The Mandate of Equivalent Job Restoration

FMLA requires that an employee be returned to their original position or an equivalent one. In the eyes of the law, FMLA is a pause, not a reset. The idea of an equivalent role is a high bar for a ministry to meet. It means the new role must be virtually identical in pay, benefits, and working conditions. It must involve substantially similar duties, authority, and skill levels.

You cannot restore a returning Worship Director to an administrative assistant role simply because the team found a new flow while they were away. Doing so creates a significant interference risk for the church. Ultimately, restoring a staff member to their rightful level of influence is an act of integrity. It ensures that protected leave doesn’t become a demotion in disguise.

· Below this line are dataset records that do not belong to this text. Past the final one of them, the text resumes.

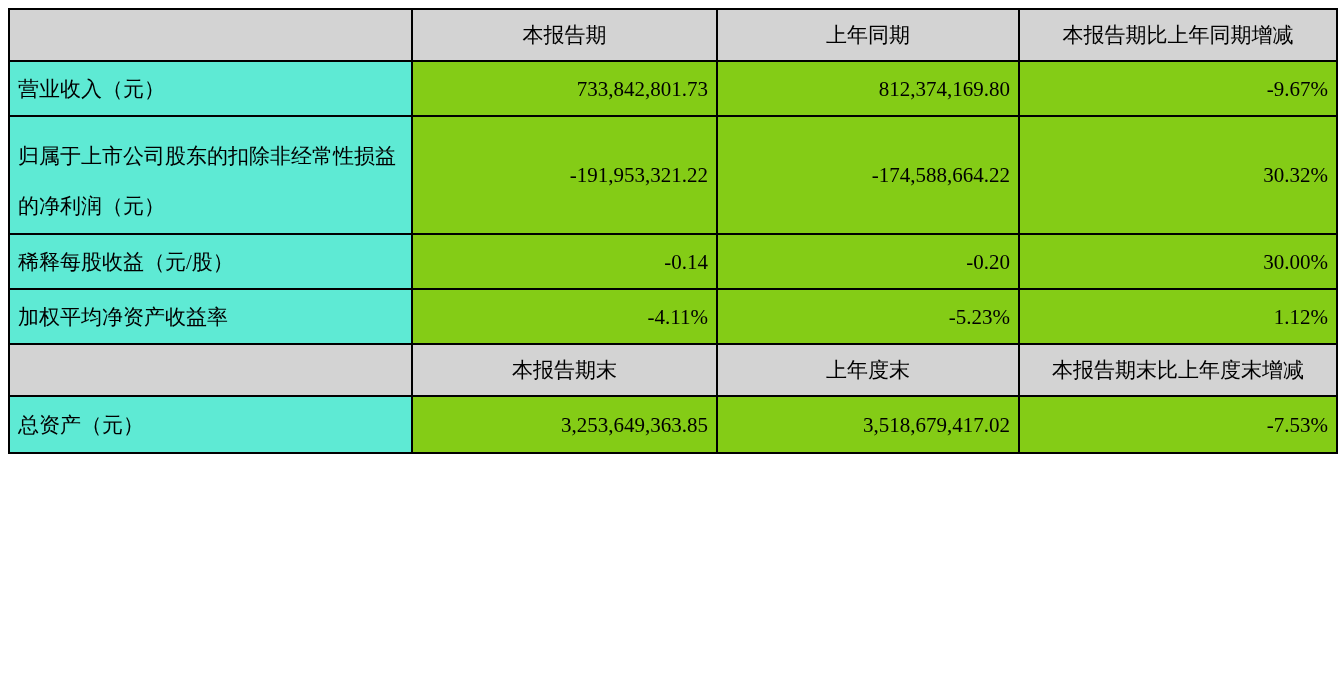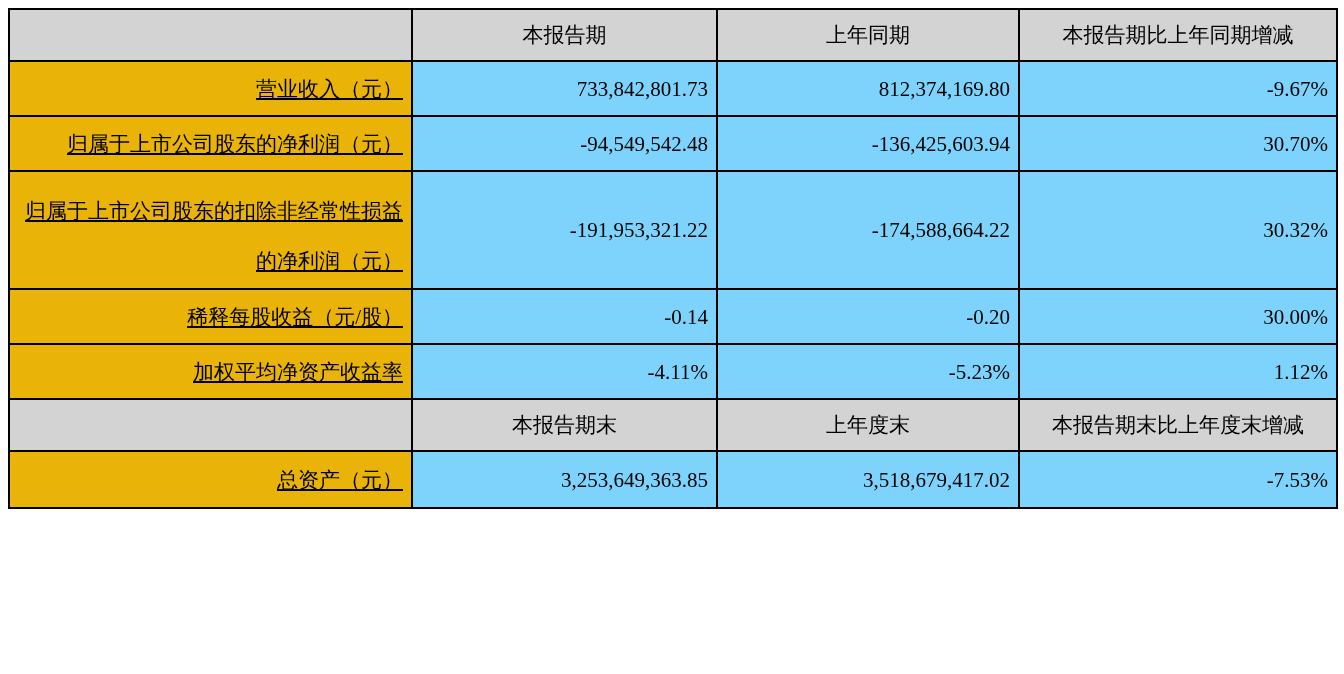"营业收入（元）" td.label-cell { background: #eab308 -> #5eead4; text-align: right -> left; text-decoration: underline -> none }
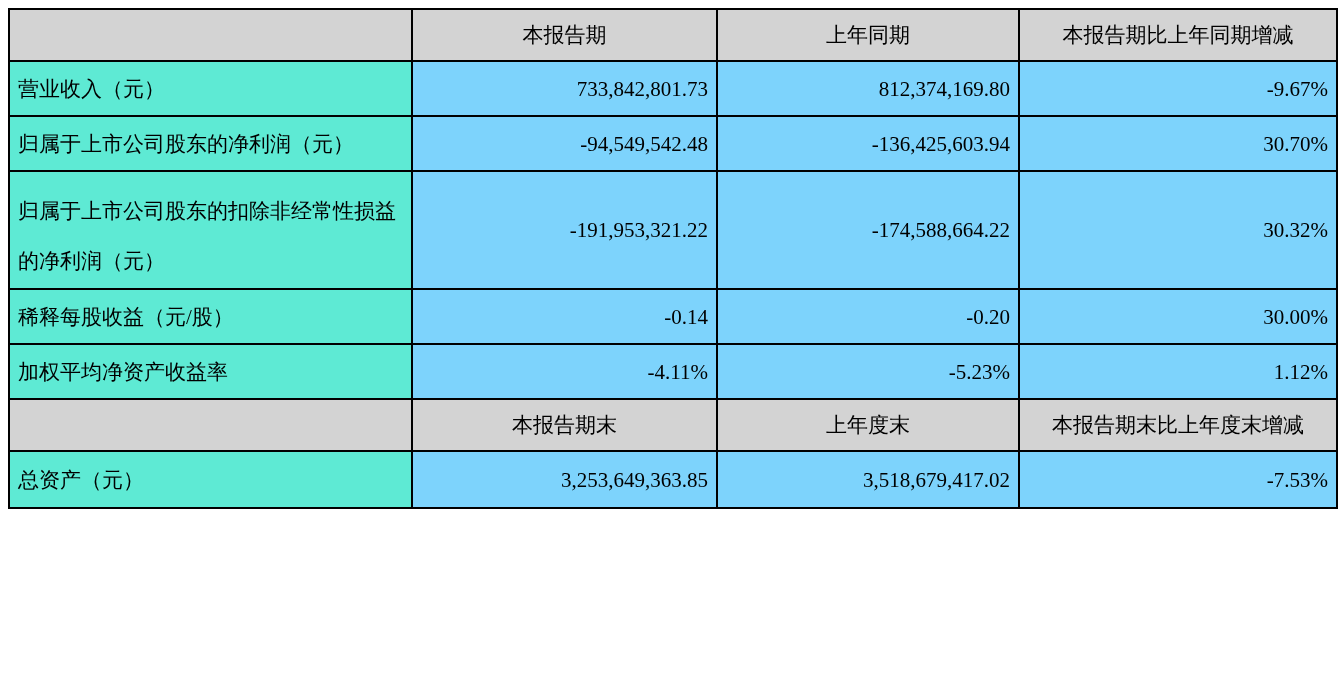"733,842,801.73" td.num-cell { background: #7dd3fc -> #84cc16 }
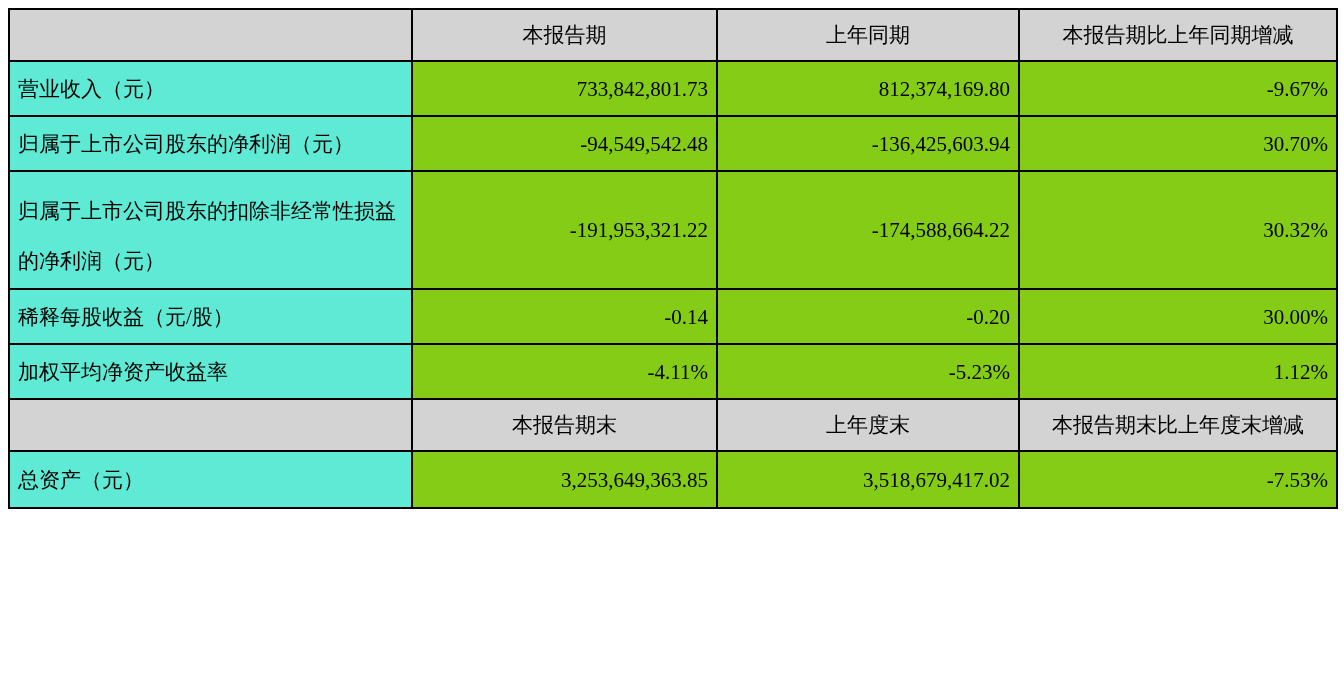"归属于上市公司股东的净利润（元）" tr.data-row { html: <tr> <td>归属于上市公司股东的净利润（元）</td> <td>-94,549,542.48</td> <td>-136,425,603.94</td> <td>30.70%</td> </tr> -> none }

The Ramp-Down, Ramp-Up Transition

While the law focuses on the position, as a pastor, you should focus on the person. For major transitions like the birth of a child or recovery from surgery, jumping back into a 40-hour plus ministry week is a recipe for burnout. We like to recommend a phased approach:

  • The Ramp-Down: Two weeks before the leave begins, move the staff member into reactive mode. Their focus should shift toward documentation, handoff meetings, and clearing their desk rather than launching new initiatives.
  • The Ramp-Up: Upon their return, provide a 1–2 week re-boarding period. This might involve reduced hours or a focus on administrative-only tasks before they resume full leadership of their department.

This approach honors the family unit as a primary ministry and demonstrates a level of compassion that builds long-term loyalty. It also signals to the rest of the team that the church values their health as much as their output.

Executive Summary: Risk and Grace

By establishing clear Moonlighting and Call-In policies in your Staff Handbook and understanding the nuances of the 50-headcount trigger, you ensure that your ministry remains a place where law and grace coexist. FMLA compliance is a matter of stewardship—stewardship of the law, the church’s finances, and, most importantly, the people God has entrusted to your care.